Skullphone: The downtown mural is made for people walking and driving past it, so it’s not necessarily made to be seen from a direct view. The Hollywood Vitrine piece is visible from far away but falls apart as it is approached. When standing at the reception desk it hopefully will be abstract nothingness. Of course the Hollywood vitrine will also have a Digital LED with information overload.
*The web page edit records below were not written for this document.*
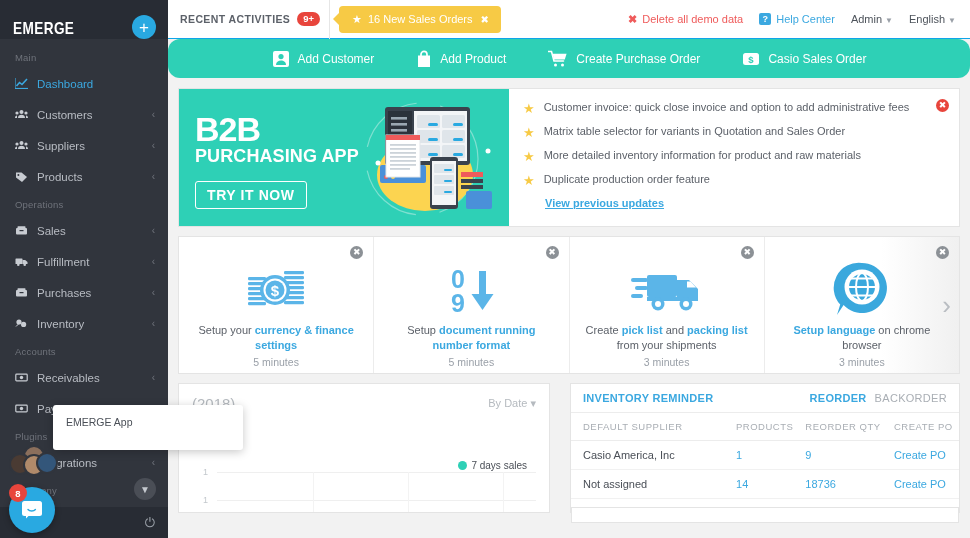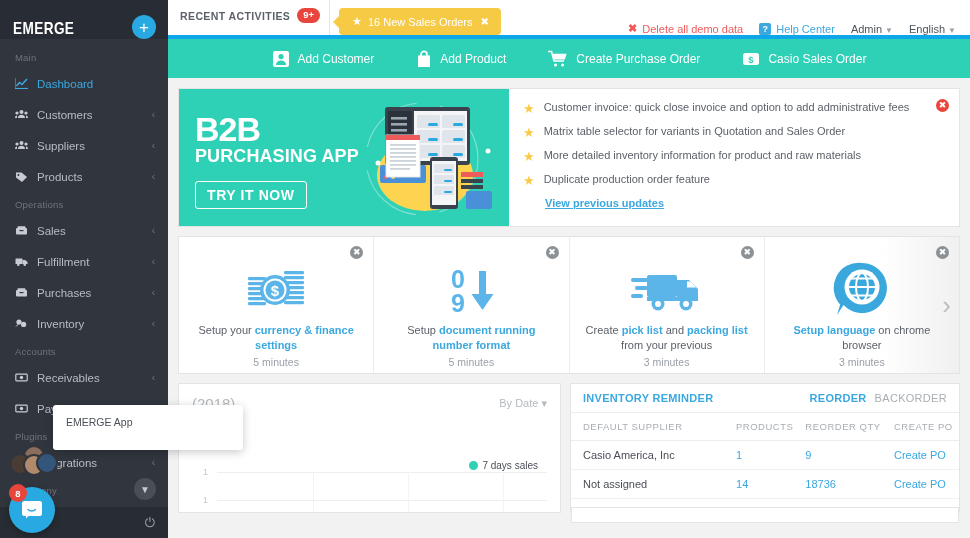--- a/index.html
+++ b/index.html
@@ -104,22 +104,22 @@
     box-shadow: 0 2px 10px rgba(0,0,0,.22);
     padding: 11px 13px 13px 13px; z-index: 40;
   }
   .chat-bubble-title { font-size: 10.5px; color: #4a4f57; margin-bottom: 9px; }
   .chat-bubble-msg { font-size: 11.5px; color: #2f343b; line-height: 1.5; }
 
   
   .main { flex: 1; height: 538px; position: relative; background: #f2f2f2; overflow: hidden; }
 
   .topbar {
-    height: 39px; background: #fff; display: flex; align-items: flex-end;
-    border-bottom: 4px solid #0ea5e9; position: relative;
+    height: 39px; background: #fff; display: flex; align-items: center;
+    border-bottom: 1px solid #0ea5e9; position: relative;
   }
   .recent {
     display: flex; align-items: center; gap: 7px;
     padding-left: 12px; height: 39px;
     border-right: 1px solid #e6e6e6; padding-right: 9px;
   }
   .recent-lbl {
     font-size: 10.5px; font-weight: bold; color: #5c6169; letter-spacing: .4px;
   }
   .recent-count {
@@ -152,21 +152,21 @@
   .tb-q {
     background: #3ba8e0; color:#fff; width: 12px; height: 12px;
     border-radius: 2px; font-size: 9px; display:flex;
     align-items:center; justify-content:center; font-weight:bold;
   }
   .tb-menu { color: #4d535b; cursor: pointer; }
   .tb-menu .cv { color: #9aa0a8; font-size: 8px; margin-left: 3px; }
 
   .actionbar {
     height: 39px; background: #2ed0b6;
-    display: flex; align-items: center; justify-content: center; gap: 42px;
+    display: flex; align-items: center; justify-content: center; gap: 42px; border-radius: 12px;
   }
   .action {
     display: flex; align-items: center; gap: 8px;
     color: #fff; font-size: 12px; cursor: pointer;
   }
   .action svg { display: block; }
 
   .content { padding: 10px 10px 0 10px; }
 
   
@@ -230,21 +230,21 @@
   }
   .card-txt b { color: #3ba8e0; }
   .card-time { font-size: 10.5px; color: #9aa0a8; margin-top: 3px; }
   .card-next {
     position: absolute; right: 8px; top: 50%; transform: translateY(-50%);
     color: #b9bdc2; font-size: 26px; font-weight: 300; cursor: pointer;
     line-height: 1;
   }
 
   
-  .bottom { display: flex; gap: 9px; margin-top: 9px; }
+  .bottom { display: flex; gap: 20px; margin-top: 9px; }
   .panel { background: #fff; border: 1px solid #e4e4e4; }
   .panel-chart { flex: 1; height: 130px; position: relative; padding: 11px 13px; }
   .chart-title { font-size: 15px; color: #b5babf; }
   .chart-range { font-size: 11px; color: #c3c8cd; margin-top: 7px; }
   .chart-range .sel { color: #8d9399; }
   .bydate {
     position: absolute; right: 13px; top: 13px;
     font-size: 11px; color: #b5babf; cursor: pointer;
   }
   .chart-legend {
@@ -689,21 +689,21 @@
               <rect x="16" y="9" width="30" height="22" rx="2" fill="#5bb5e8"></rect>
               <path d="M46 14h12l9 9v8H46z" fill="#5bb5e8"></path>
               <path d="M56 15.5h3.5l5.5 6H56z" fill="#fff"></path>
               <rect x="16" y="31" width="51" height="4" fill="#5bb5e8"></rect>
               <circle cx="27" cy="38" r="6.5" fill="#5bb5e8"></circle>
                 <circle cx="27" cy="38" r="3" fill="#fff"></circle>
               <circle cx="55" cy="38" r="6.5" fill="#5bb5e8"></circle>
                 <circle cx="55" cy="38" r="3" fill="#fff"></circle>
             </svg>
           </div>
-          <div class="card-txt"><span>Create </span><b>pick list</b><span> and </span><b>packing list</b><span> from your previous</span></div>
+          <div class="card-txt"><span>Create </span><b>pick list</b><span> and </span><b>packing list</b><span> from your shipments</span></div>
           <div class="card-time">3 minutes</div>
         </div>
 
         <div class="card">
           <div class="card-close">✖</div>
           <div class="card-ico">
             <svg width="62" height="58" viewBox="0 0 62 58">
               <path d="M31 2a25 25 0 11-18.4 42L6 54l3.2-10.4A25 25 0 0131 2z" fill="#3aa8dd"></path>
               <circle cx="31" cy="26" r="17.5" fill="#fff"></circle>
               <circle cx="31" cy="26" r="14" fill="#3aa8dd"></circle>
Welcome to The Standard, Hollywood…
 
The Standard: We see your work all over LA – where else can we find Skullphone?
Skullphone Facebook, Twitter, LinkedIn, Flickr, SocialCam, Google Suites, Myspace, Bebo, Friendster, Zorpia, Netlog, Habo, Yahoo Messenger, Live Profile, Convore, Postman, LiveShare, FreeSpeach, Crowdstory, Ditto, hi5, Groupie, Honestly Now and Skullphone.com.  
Source:
The Standard Culture
http://standardculture.com/posts/4149-Skullphone-Strikes-Again-standard-staff

Biography from Dreweatt Neate, Newbury (Donnington):
Los Angeles Skullphone began producing an image of a black-and-white skull holding a mobile phone on the streets of Los Angeles in 1999 and came up with the image that he describes as a rudimentary self-portrait of himself a year after purchasing his first mobile phone.

Like most street artists, Skullphone uses the act of image repetition and recontextualization as his way of branding and promoting his work. Most notably, in 2008 Skullphone appeared on the first digital billboards found throughout Los Angeles.